Republican lawmakers sent Riley a letter last week expressing opposition to the felon bill. Alabama Republican Party Chairman Marty Connors called Riley, arguing for a veto.
“There’s no more anti-Republican bill than this,” Connors said. “As frank as I can be, we’re opposed to it because felons don’t tend to vote Republican.”
Lanoue said signing the bill might hurt Riley some, but not much, in September.
“The sort of angry white-guy vote that would be angry about these sort of things isn’t going to be voting for the referendum anyway,” he said.
The political risk comes in when he’s up for re-election in 2006 and must face conservative voters in the GOP primary, Lanoue said.

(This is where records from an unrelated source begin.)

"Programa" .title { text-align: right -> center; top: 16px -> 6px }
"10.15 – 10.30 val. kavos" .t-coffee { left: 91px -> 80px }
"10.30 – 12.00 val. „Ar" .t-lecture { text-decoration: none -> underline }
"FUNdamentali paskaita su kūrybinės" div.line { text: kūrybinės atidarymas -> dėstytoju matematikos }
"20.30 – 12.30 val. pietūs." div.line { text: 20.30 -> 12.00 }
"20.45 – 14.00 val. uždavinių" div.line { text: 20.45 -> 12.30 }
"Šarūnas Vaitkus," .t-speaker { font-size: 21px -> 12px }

Riley’s proposed $1.2 billion tax and government accountability package will go before voters Sept. 9 in a single yes-or-no vote. A cornerstone of the package is tax relief for the poor while raising taxes on Alabama’s wealthiest residents and big landowners. To get it approved, Riley will need support from black voters.
Connors acknowledged his Republican governor was in a political dilemma.
“Of course it’s a tough decision. He’s going to have a substantial black vote to pass this tax plan. Everybody knows that,” Connors said.
Speaker of the House Seth Hammett and Senate President Pro Tempore Lowell Barron urged Riley to approve the bill. Hammett said the felon bill had been considered part of a package in the Legislature with voter ID.
Rep. Scott Beason, R-Gardendale, who signed the pro-veto letter GOP lawmakers sent Riley, said he did not feel the bills were linked.
Alabama is one of a handful of states that do not automatically give felons their voting rights back at the end of their sentences.
The approved bill would make the Board of Pardons and Paroles start giving former prisoners certificates of voter registration eligibility within 60 days of completion of their sentences. It would then be up to the former inmate to register to vote. The bill would not apply to anyone convicted of murder, rape and other crimes involving child abuse and pornography.
Currently, Alabama strips convicted felons permanently of their voting rights unless they receive a pardon with restoration of civil and political rights from the parole board. The board has a backlog of 2,000 pardon requests due to the cumbersome process required. The board supported the restoration legislation.